Within the first 3 minutes of meeting the babysitter, Caleb walked up to her, took her hand and led her to the kitchen counter, placed her hand on a box of new 12 piece dinosaur puzzles, led her to the dining room table with those puzzles, sat her in a chair, then climbed onto the table with her. (Yes- ONTO the table, ya’ll. Pick yo’ battles). Ok… communication concerns obliterated because it’s pretty clear what he wanted there. Per her report, while we were gone, he decided to stand on the kitchen counters. (While I may be forgiving to a kid who wants to sit on my dining room table and play, I will at least say that counter top climbing has never been permissible….or ever even attempted by Caleb. But sometimes we test limits of new people to see what kind of ridiculousness we can get away with). So what did she do? Got him down, then chased him through the house playing monster. Dang, girl. Get’em. Sensory needs: met. Play skills: Caleb’s on it. After some wonderful monster chasing through my home, I learned that Caleb climbed onto her lap on the couch……onto her lap….not beside….not on a nearby chair….straight up on her lap….and fell asleep watching the Angry Birds movie. I didn’t even know he liked Angry Birds!!! Social skills conquered.

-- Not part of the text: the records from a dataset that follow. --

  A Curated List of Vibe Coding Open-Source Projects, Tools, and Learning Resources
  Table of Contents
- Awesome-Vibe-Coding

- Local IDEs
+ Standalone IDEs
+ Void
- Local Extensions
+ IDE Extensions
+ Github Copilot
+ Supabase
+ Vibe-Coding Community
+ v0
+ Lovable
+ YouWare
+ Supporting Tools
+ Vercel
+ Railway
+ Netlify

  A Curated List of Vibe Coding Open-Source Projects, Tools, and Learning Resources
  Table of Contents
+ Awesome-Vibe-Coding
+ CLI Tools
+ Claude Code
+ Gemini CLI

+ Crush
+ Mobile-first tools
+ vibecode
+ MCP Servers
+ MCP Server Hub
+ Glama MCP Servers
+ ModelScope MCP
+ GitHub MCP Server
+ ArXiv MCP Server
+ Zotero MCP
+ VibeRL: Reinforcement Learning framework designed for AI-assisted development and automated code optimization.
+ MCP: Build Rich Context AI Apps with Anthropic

So, we were fortunate to find a good fit. I also learned that special needs parenting makes me worried all of the time. Especially when I’m not there. It makes me on Caleb like white on rice sometimes. It sometimes makes my default setting “expect and plan for the worst.” So, I learned, in hindsight, that our babysitting trial was for me too. It was for me to learn that if you prepare people properly, there is no need to consume myself with pessimistic assumptions. It was for me to realize that Caleb can do a lot more than I give him credit for, which I hope is at least a testament to the hard work we put into him. It was for me to learn to balance and to realize that aside from my strong personality traits of needing to control things and having a superior level of anxiety, other people can in fact do things as well as me, lol.

I’ll admit that there was one moment of panic. While we were out, I got a message that said “Hey Erin.” I replied with a cool, calm “Hey. What’s up?” but automatically went into an internal panic and immediately thought “forget a doggy bag- throw a $20 on the table and LET’S GO!”. Turns out, she only wanted to know if she could have a sparkling water from the fridge. Yes girl- have all of them!!!!!! Apparently I have a babysitter that not only rocks it with my kids, but whom is also abundantly polite, lol.

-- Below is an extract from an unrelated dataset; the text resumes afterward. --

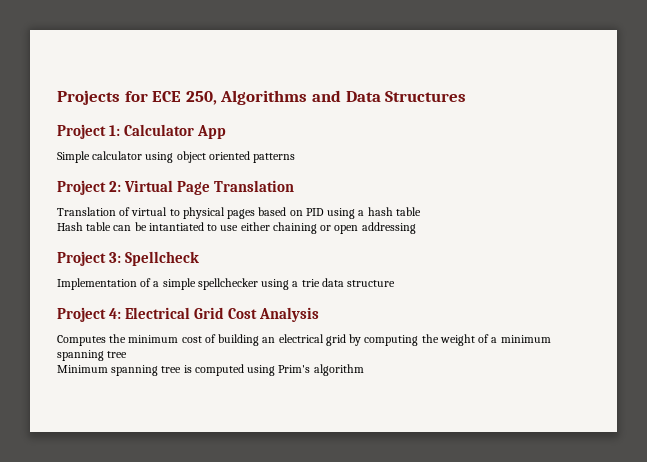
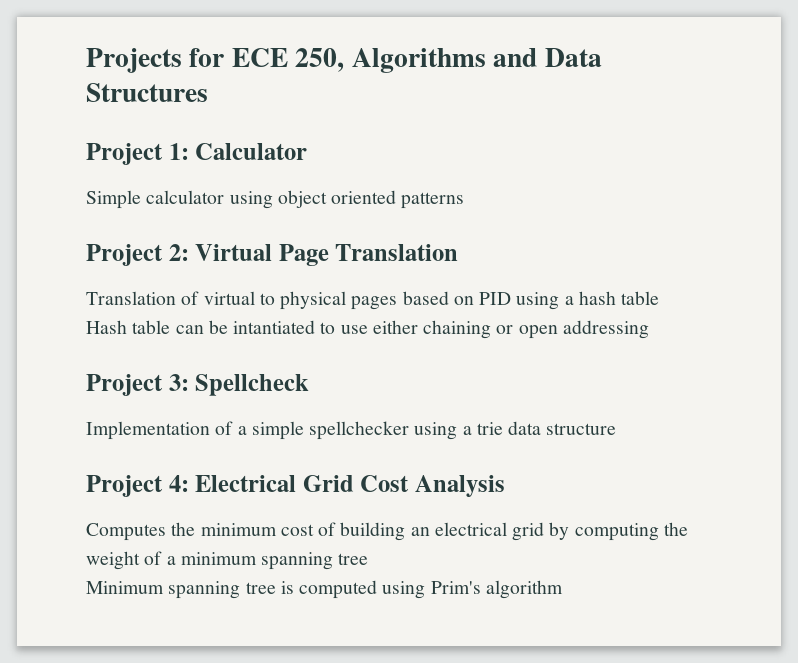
- Project 1: Calculator App
+ Project 1: Calculator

So, this is a game changer for my family. It means I can see my husband again more than just in passing. It means that I can use my PTO for a vacation, not to parent my own children. This. Changes. Everything.

I hope everyone is as fortunate as us in who they get to call a part of their tribe.

Love and Autism,

Erin

And then there was Mother’s Day

I was trying to think what I’d do today to honor Mother’s Day. My gut was to come up with something clever and witty and give you a laugh. Then, when it was midnight last night and I was still awake, the things that came into my mind to compose weren’t necessarily funny. Because one’s journey to motherhood isn’t always fun or ideal. So instead, I’ll just tell you my truth and what my journey has been so far.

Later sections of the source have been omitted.